[Listed entries]
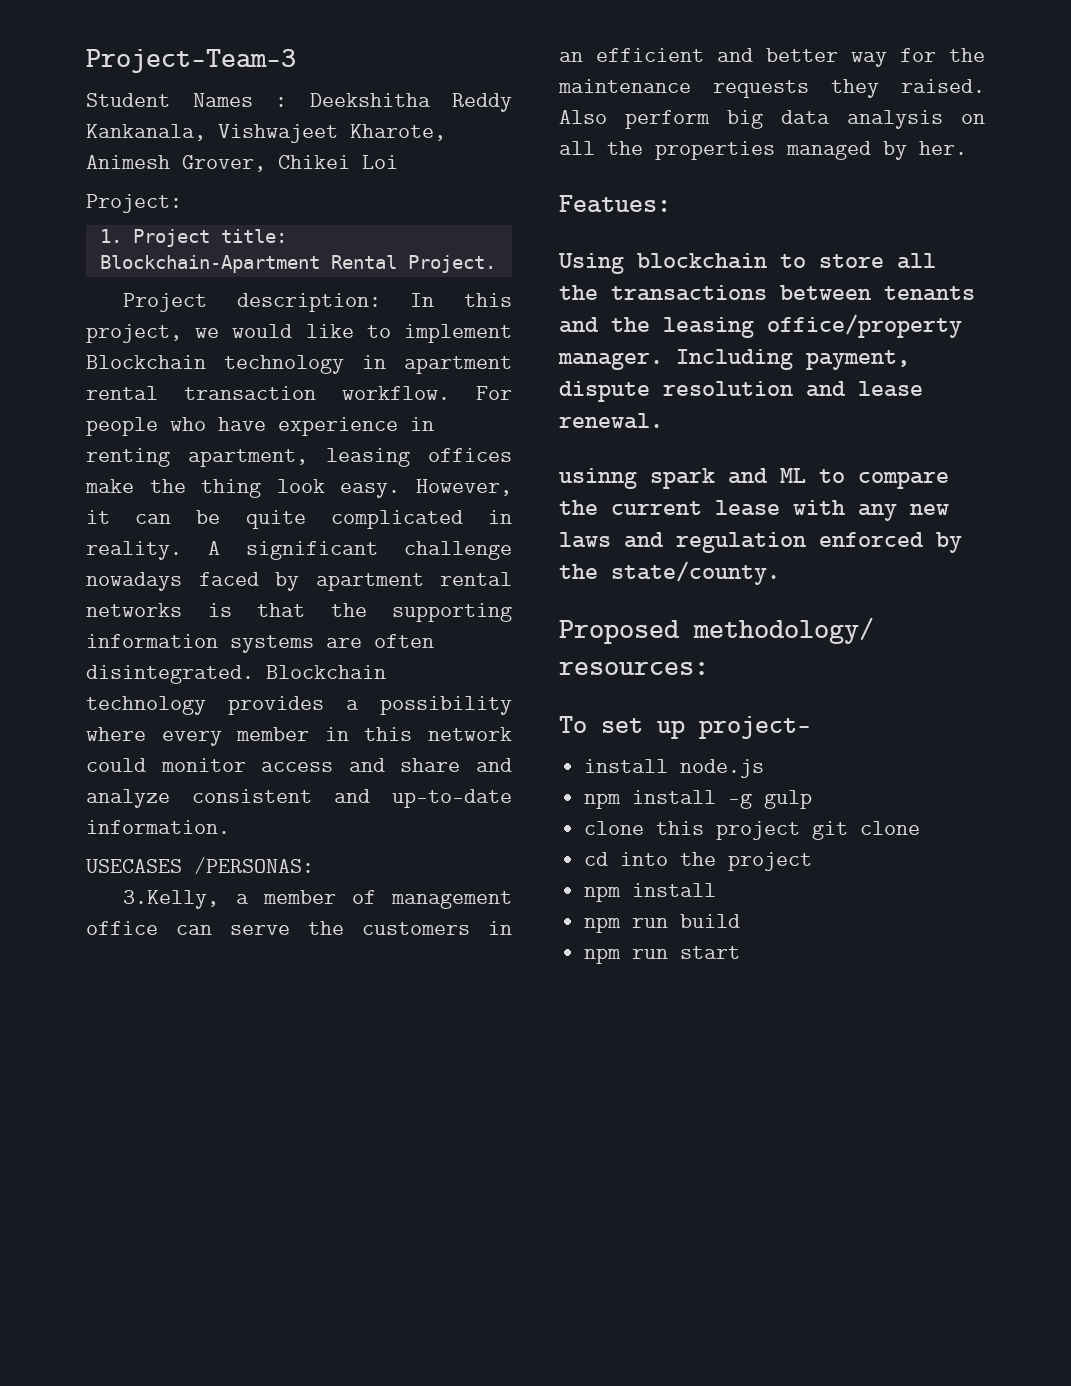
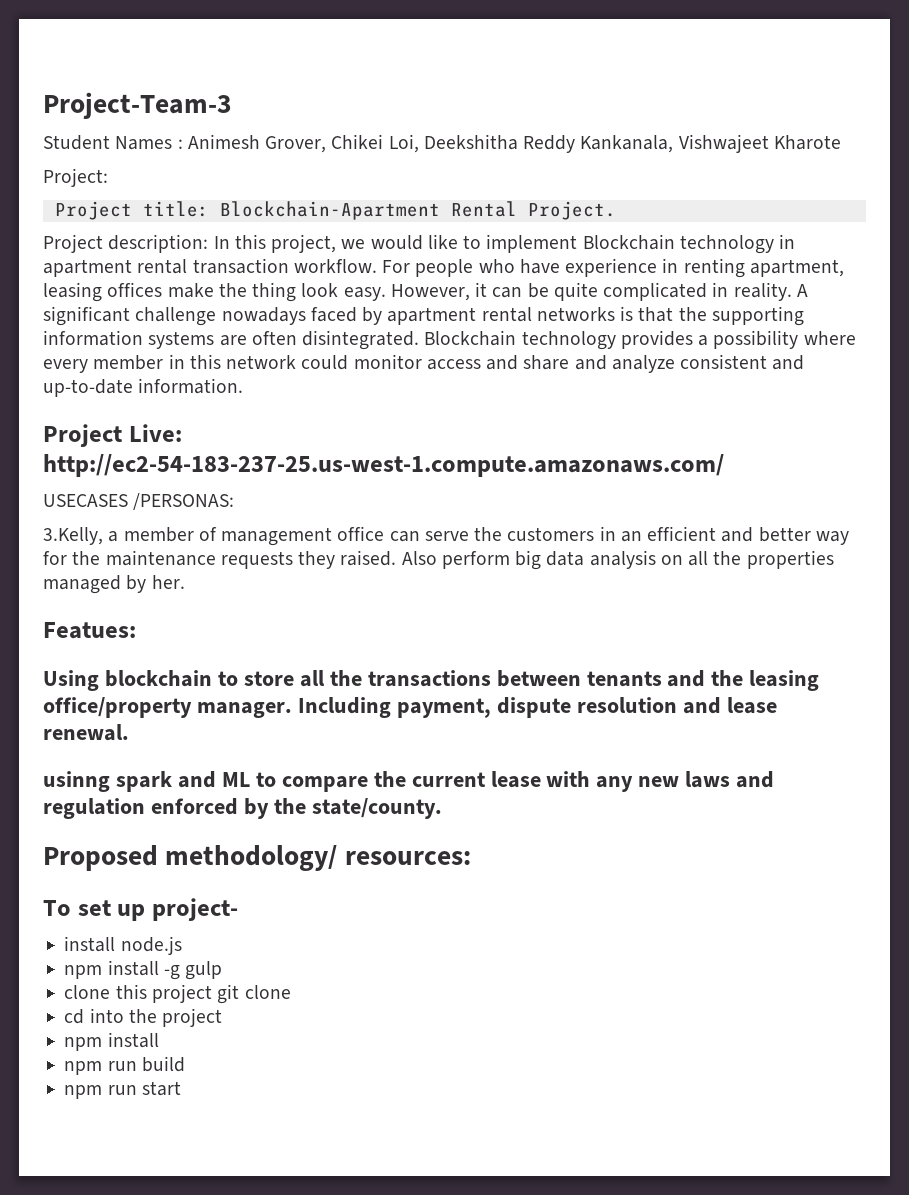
- Student Names : Deekshitha Reddy Kankanala, Vishwajeet Kharote, Animesh Grover, Chikei Loi
+ Student Names : Animesh Grover, Chikei Loi, Deekshitha Reddy Kankanala, Vishwajeet Kharote
- 1. Project title: Blockchain-Apartment Rental Project.
+ Project title: Blockchain-Apartment Rental Project.
+ Project Live: http://ec2-54-183-237-25.us-west-1.compute.amazonaws.com/

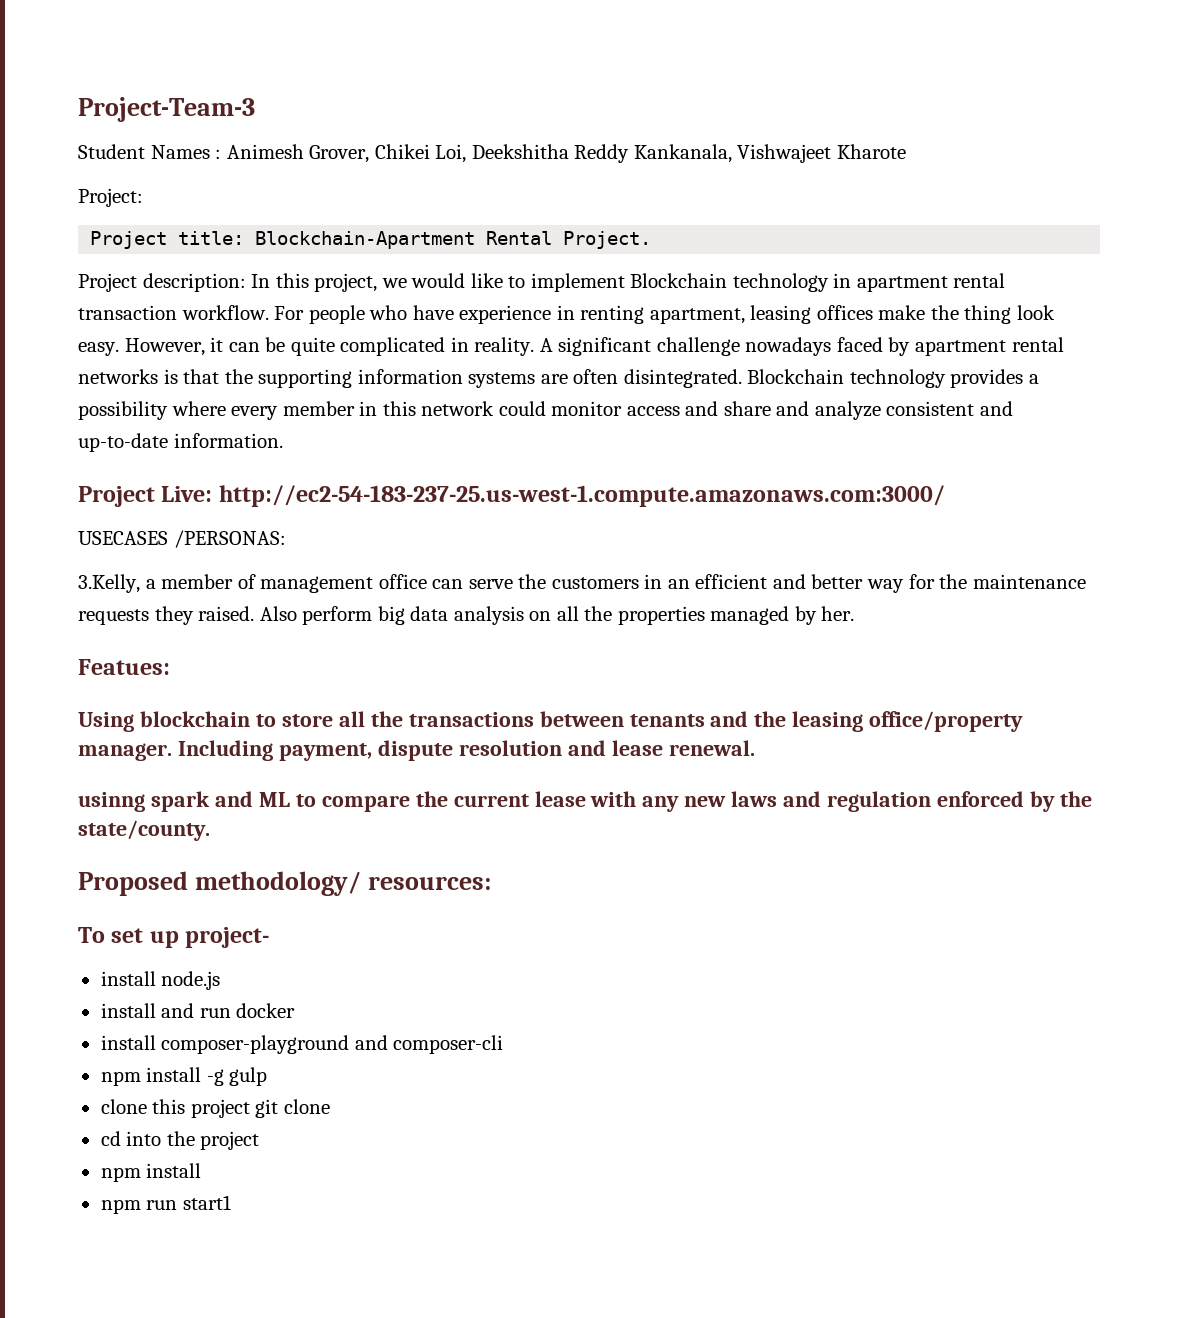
- Project Live: http://ec2-54-183-237-25.us-west-1.compute.amazonaws.com/
+ Project Live: http://ec2-54-183-237-25.us-west-1.compute.amazonaws.com:3000/
+ install and run docker
+ install composer-playground and composer-cli
- npm run build
- npm run start
+ npm run start1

[Your goal] A verbatim copy of every entry is wanted; the pictures stay out of it.

[Exercise solution]
- Student Names : Deekshitha Reddy Kankanala, Vishwajeet Kharote, Animesh Grover, Chikei Loi
+ Student Names : Animesh Grover, Chikei Loi, Deekshitha Reddy Kankanala, Vishwajeet Kharote
- 1. Project title: Blockchain-Apartment Rental Project.
+ Project title: Blockchain-Apartment Rental Project.
+ Project Live: http://ec2-54-183-237-25.us-west-1.compute.amazonaws.com/

- Project Live: http://ec2-54-183-237-25.us-west-1.compute.amazonaws.com/
+ Project Live: http://ec2-54-183-237-25.us-west-1.compute.amazonaws.com:3000/
+ install and run docker
+ install composer-playground and composer-cli
- npm run build
- npm run start
+ npm run start1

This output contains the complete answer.